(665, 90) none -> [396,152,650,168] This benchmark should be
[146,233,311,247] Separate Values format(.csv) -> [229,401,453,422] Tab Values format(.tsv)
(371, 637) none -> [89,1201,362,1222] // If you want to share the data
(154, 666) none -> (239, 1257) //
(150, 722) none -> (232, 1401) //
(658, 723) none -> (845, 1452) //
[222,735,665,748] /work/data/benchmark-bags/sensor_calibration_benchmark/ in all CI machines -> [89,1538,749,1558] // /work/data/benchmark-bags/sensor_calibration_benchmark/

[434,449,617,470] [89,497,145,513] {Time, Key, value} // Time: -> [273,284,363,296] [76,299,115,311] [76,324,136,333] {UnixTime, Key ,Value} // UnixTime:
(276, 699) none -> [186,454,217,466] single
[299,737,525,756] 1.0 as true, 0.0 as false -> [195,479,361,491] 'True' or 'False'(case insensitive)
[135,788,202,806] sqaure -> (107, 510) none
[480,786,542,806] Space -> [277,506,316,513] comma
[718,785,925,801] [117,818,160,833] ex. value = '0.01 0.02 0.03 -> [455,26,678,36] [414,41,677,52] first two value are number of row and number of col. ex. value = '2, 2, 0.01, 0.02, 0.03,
__________________________________________________
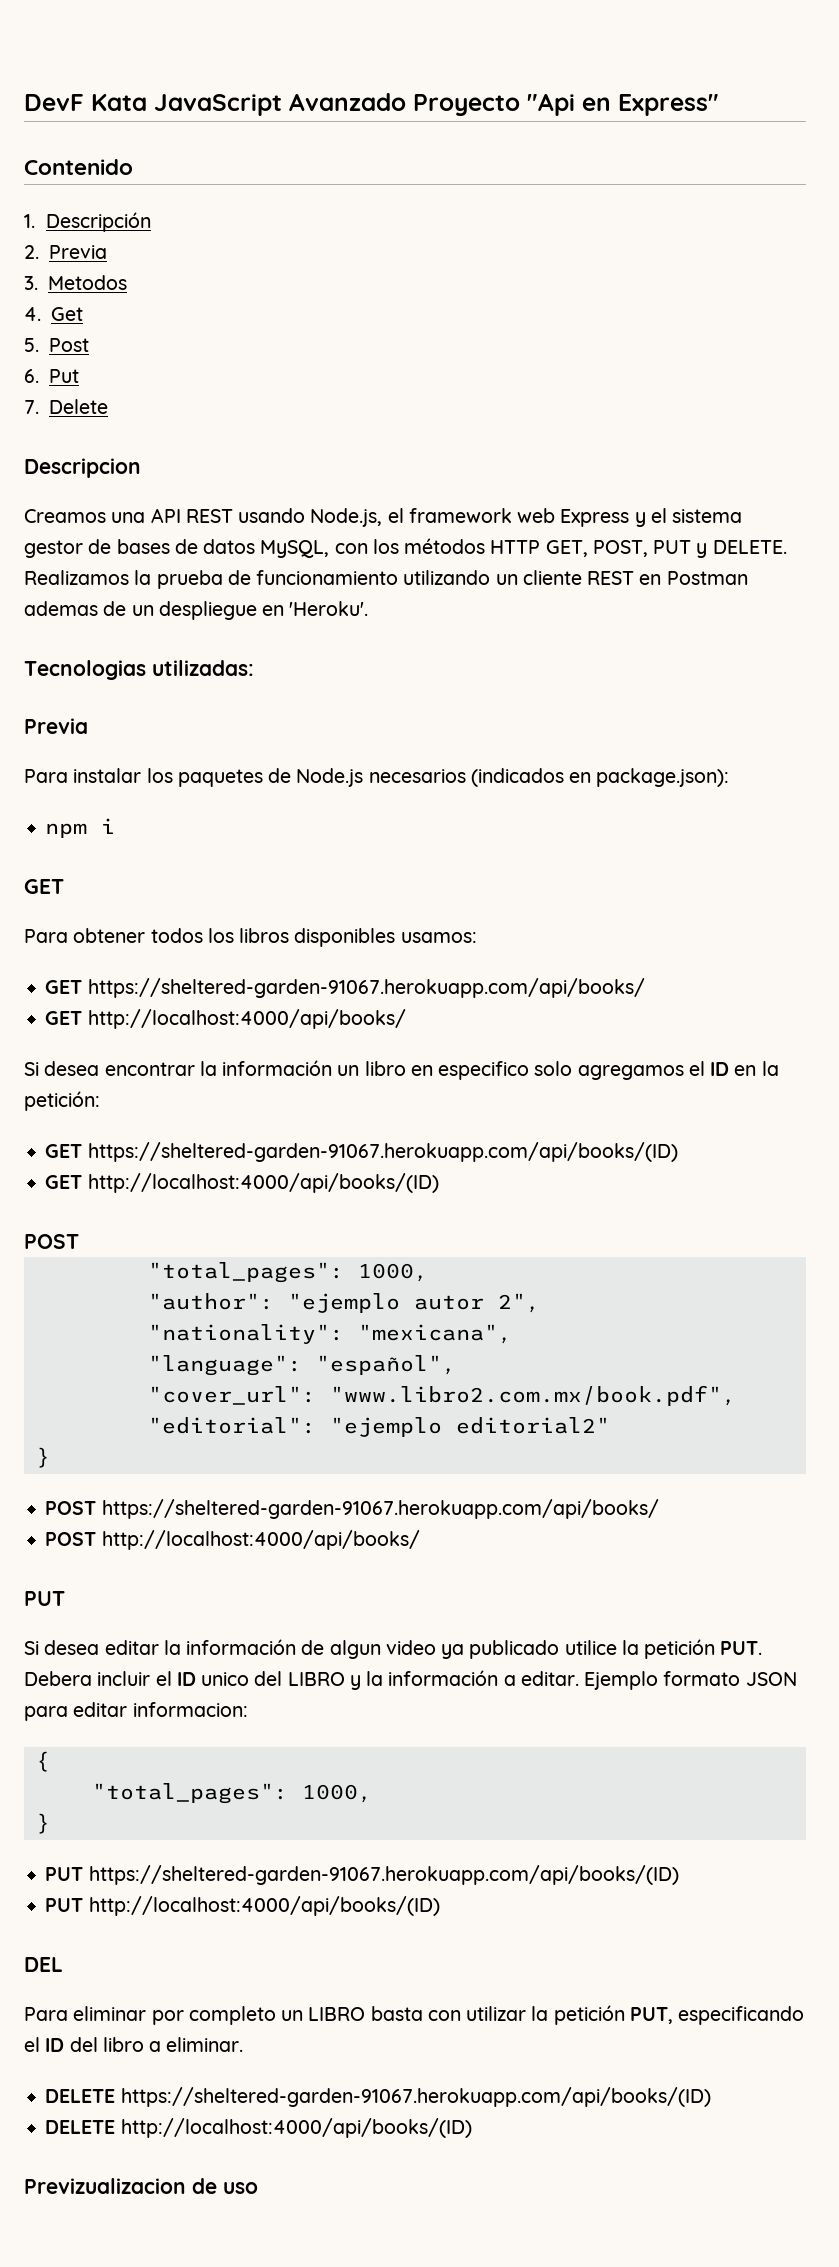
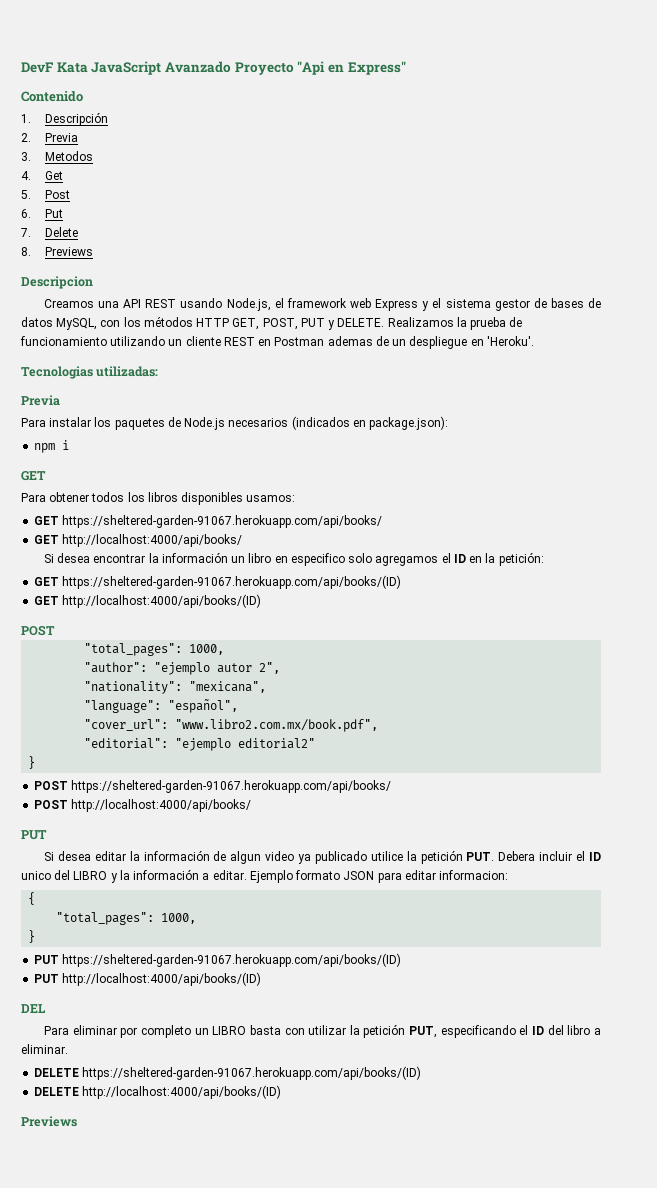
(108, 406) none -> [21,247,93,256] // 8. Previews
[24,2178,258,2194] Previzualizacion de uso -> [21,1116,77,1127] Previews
__________________________________________________
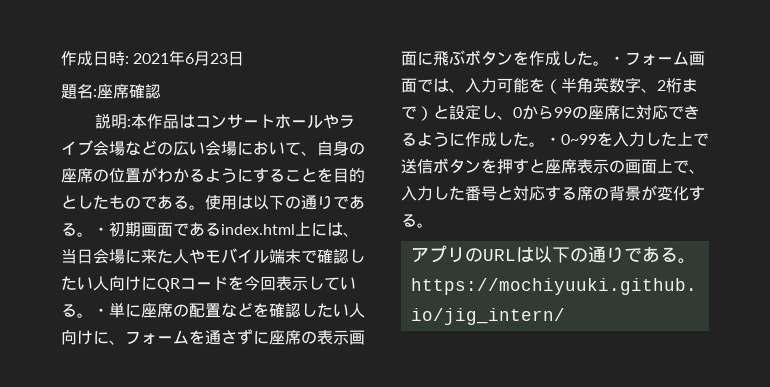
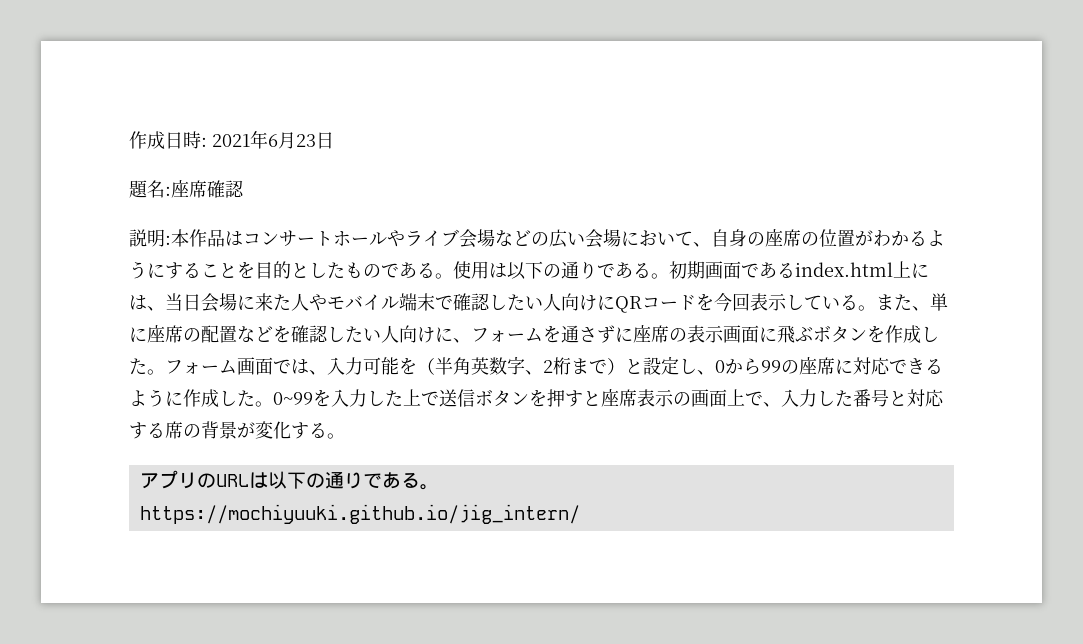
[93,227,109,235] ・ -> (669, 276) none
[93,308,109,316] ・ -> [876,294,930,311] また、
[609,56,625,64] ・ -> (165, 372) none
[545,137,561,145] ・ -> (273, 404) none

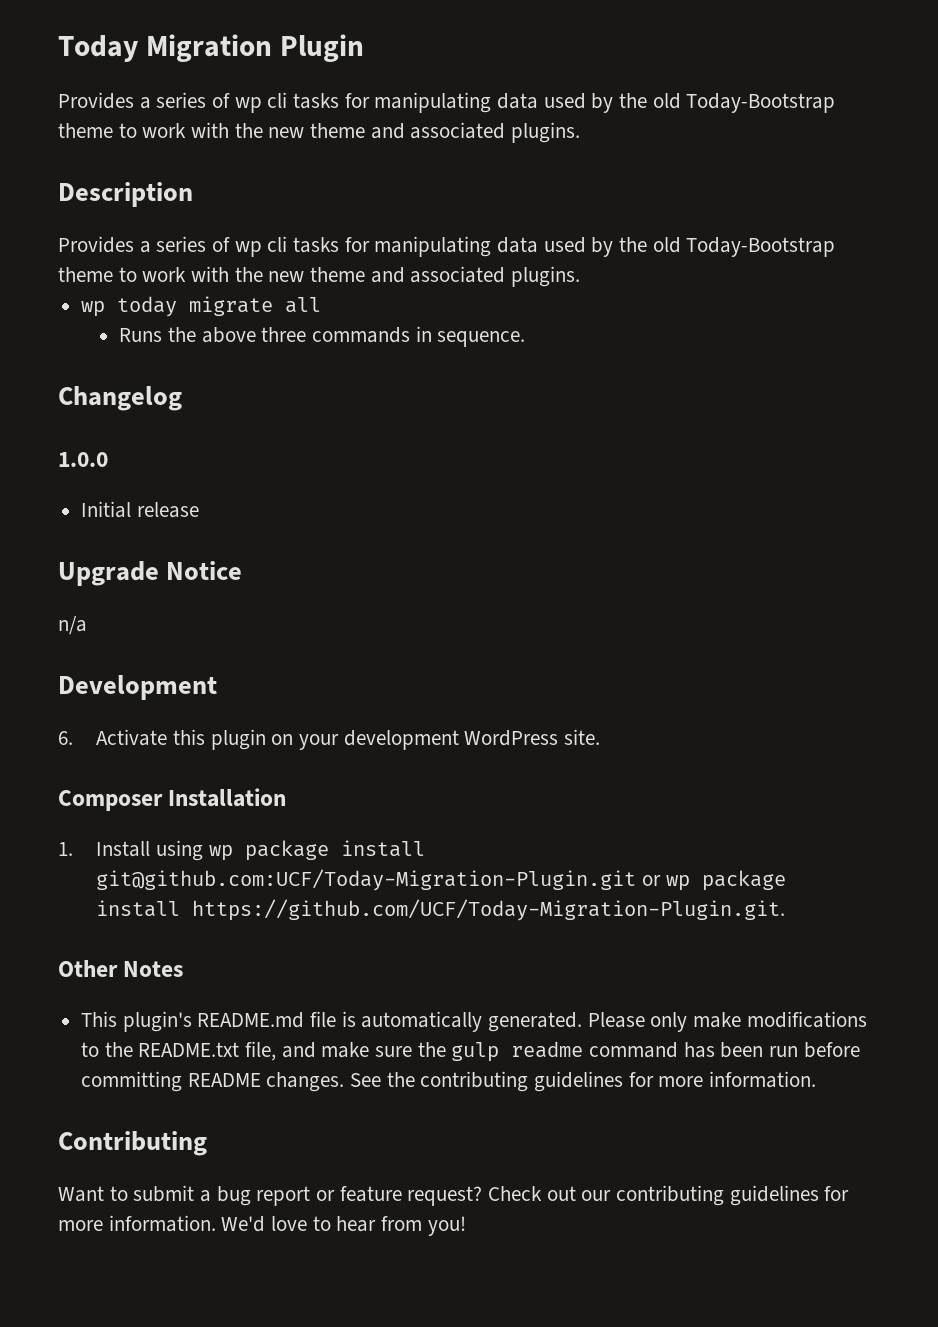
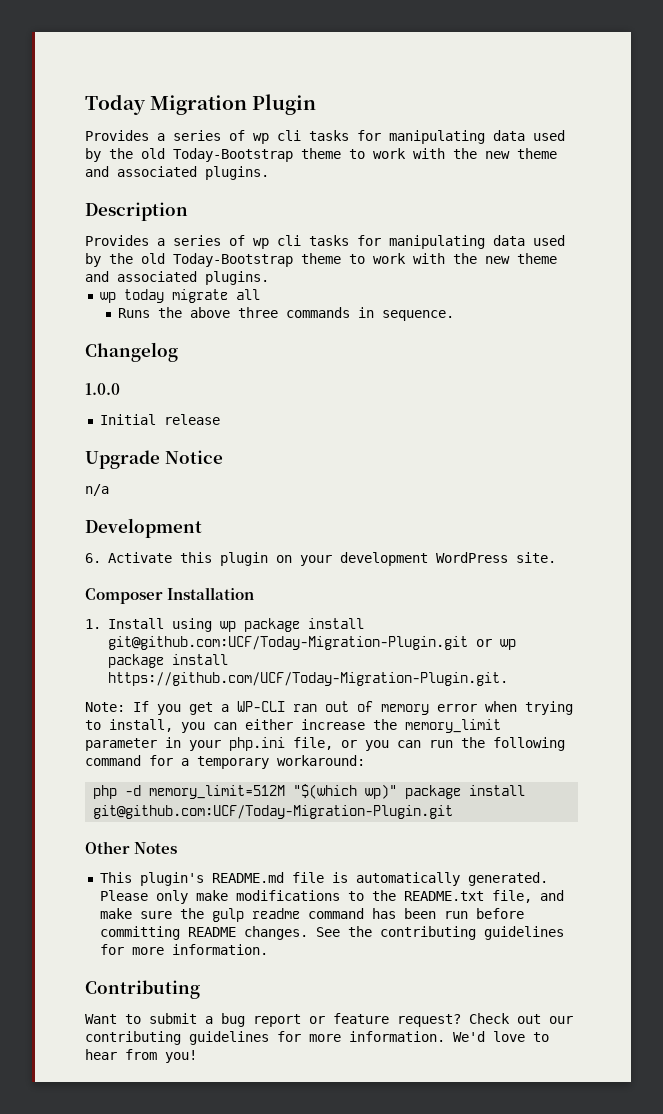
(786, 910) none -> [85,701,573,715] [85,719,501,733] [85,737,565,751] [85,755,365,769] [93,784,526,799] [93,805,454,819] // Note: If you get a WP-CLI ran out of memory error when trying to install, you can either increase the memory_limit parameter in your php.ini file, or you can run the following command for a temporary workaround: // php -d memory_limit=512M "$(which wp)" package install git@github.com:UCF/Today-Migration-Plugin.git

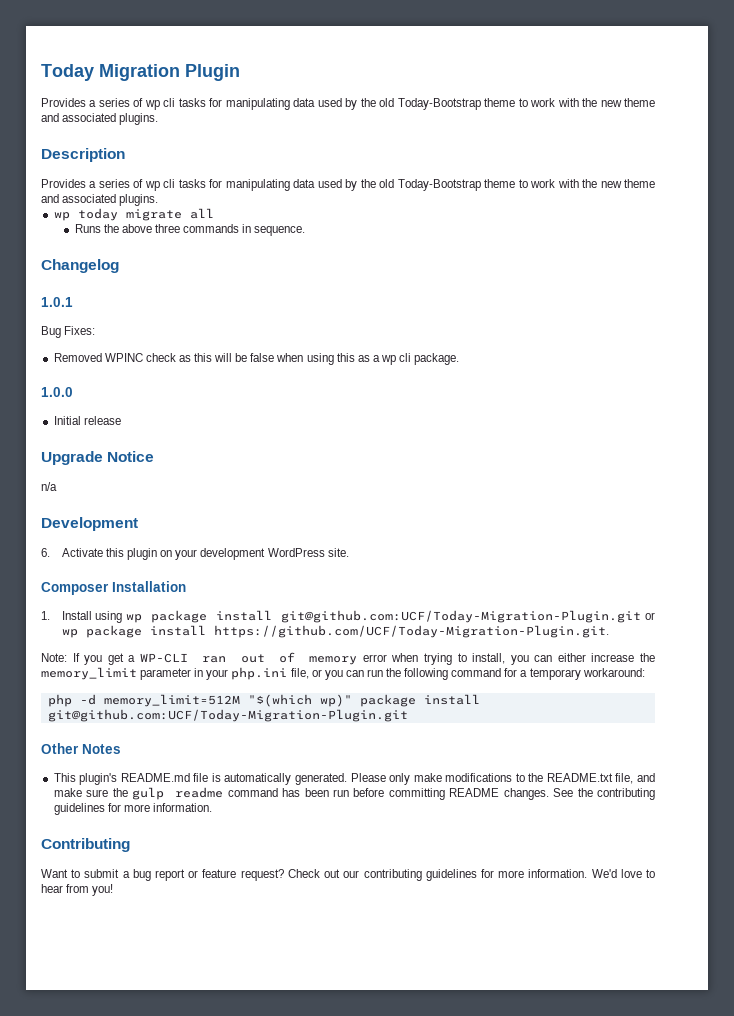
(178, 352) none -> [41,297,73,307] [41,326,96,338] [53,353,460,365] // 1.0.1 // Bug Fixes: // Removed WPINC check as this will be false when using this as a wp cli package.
__________________________________________________
### Exercise instructions:
Return, exactly as they stand, the lines above from the one with "(786, 910) none" to the one with "(178, 352) none", omitting any pictures among them.

### Finished task:
(786, 910) none -> [85,701,573,715] [85,719,501,733] [85,737,565,751] [85,755,365,769] [93,784,526,799] [93,805,454,819] // Note: If you get a WP-CLI ran out of memory error when trying to install, you can either increase the memory_limit parameter in your php.ini file, or you can run the following command for a temporary workaround: // php -d memory_limit=512M "$(which wp)" package install git@github.com:UCF/Today-Migration-Plugin.git

(178, 352) none -> [41,297,73,307] [41,326,96,338] [53,353,460,365] // 1.0.1 // Bug Fixes: // Removed WPINC check as this will be false when using this as a wp cli package.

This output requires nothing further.